I am recovering from a femoral neck stress fracture that resulted training for a marathon. I believe it resulted from too many miles on the treadmill, weak glute muscles and not staying on top of new shoes.
Anyway this whole process has been real frustrating and as I read other runners experience with this injury, my ortho has done something totally different which makes me uneasy.
I was diagnosed with a grade 3 FNSF in April. He said I didn’t need crutches but that I could swim and do might biking which I did for 6 weeks.
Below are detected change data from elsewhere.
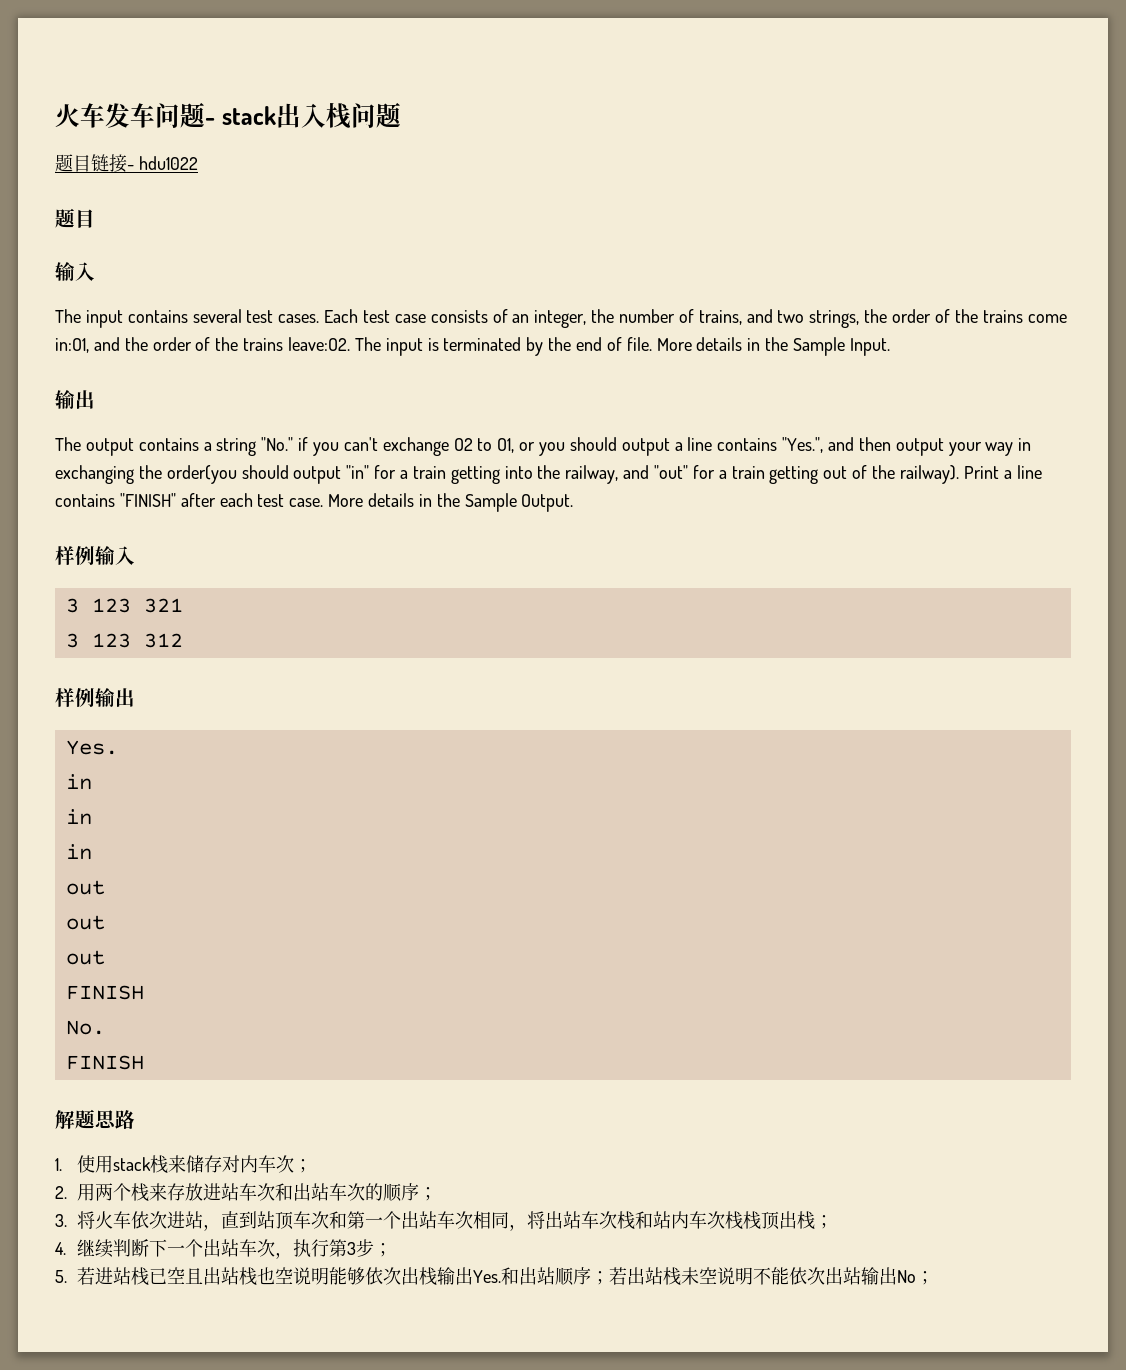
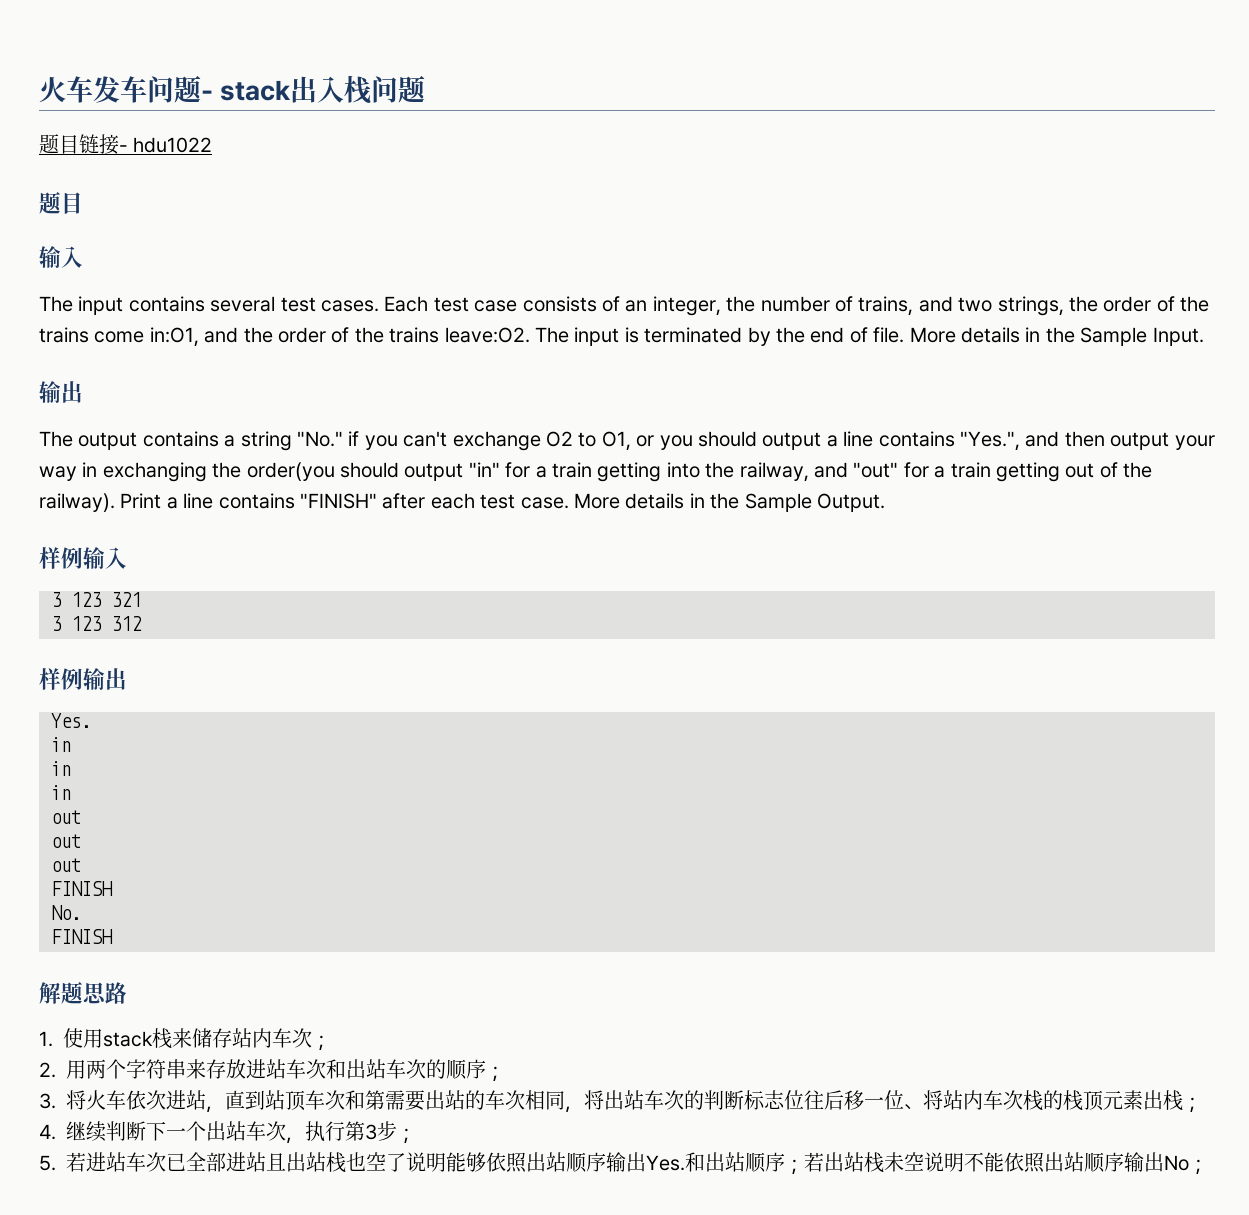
- 1.使用stack栈来储存对内车次；
+ 1.使用stack栈来储存站内车次；
- 2.用两个栈来存放进站车次和出站车次的顺序；
+ 2.用两个字符串来存放进站车次和出站车次的顺序；
- 3.将火车依次进站，直到站顶车次和第一个出站车次相同，将出站车次栈和站内车次栈栈顶出栈；
+ 3.将火车依次进站，直到站顶车次和第需要出站的车次相同，将出站车次的判断标志位往后移一位、将站内车次栈的栈顶元素出栈；
- 5.若进站栈已空且出站栈也空说明能够依次出栈输出Yes.和出站顺序；若出站栈未空说明不能依次出站输出No；
+ 5.若进站车次已全部进站且出站栈也空了说明能够依照出站顺序输出Yes.和出站顺序；若出站栈未空说明不能依照出站顺序输出No；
Without additional scans, he cleared me to try running again which I did but it just felt off. So I got a 2nd opinion and was told not to run for another 6 weeks. This ortho said I could bike, swim or do the elliptical as well as PT. So I did all that, had another MRI 6 weeks later (12 weeks after onset) and stress fracture was slightly worse.
Last week I had 3 screws and a plate put in to stabilize . (I’m 38) Recovery has been good. No pain really besides the incision. He has even cleared me to “full weight bearing “ if I don’t have pain. So I have been walking without the crutches per his instructor. I feel fine but just worry that I won’t fully heal walking. He feels confident I will.
It’s been a long 5 months. I hope to be able to one day run and train again.
Although this is an old article, I’m posting my experience in case it helps others. On September 12th, 2020, I fell and suffered a femoral neck fracture and broken wrist. I had hip pinning and wrist surgery the next day.
I couldn’t use crutches because of my broken wrist so I was on a walker for a few days and then switched to a sick (a hiking pole!). I was walking unaided at about 10 days.
PT started almost immediately, twice a week for about 10 weeks. I was diligent about doing exercises at home also.
8 weeks after surgery, I started riding my bike outside. 9 weeks from surgery, I started on the AlterG treadmill at PT. Today, 12 weeks after the accident, I ran 5 miles with some walk breaks.
I am 58, low BMI, and have been running for 20 years, including marathons.
Thank you for sharing your story. I’m 28 years old and have to get an ORIF on my femoral neck stress fracture. I’m not quite as seasoned in running as you were when you got injured but I was finally getting good at distance running and found my love for running. I’m absolutely devastated that I’m losing all my progress and I’m very nervous about this surgery and recovery, but I’m glad I’ll be getting fixed. Running and hiking are my life and I’m so sad to have them taken away for a while. If you have any advice I’d love to hear back from you. There’s not a lot of info out there about recovery times, etc. thank you.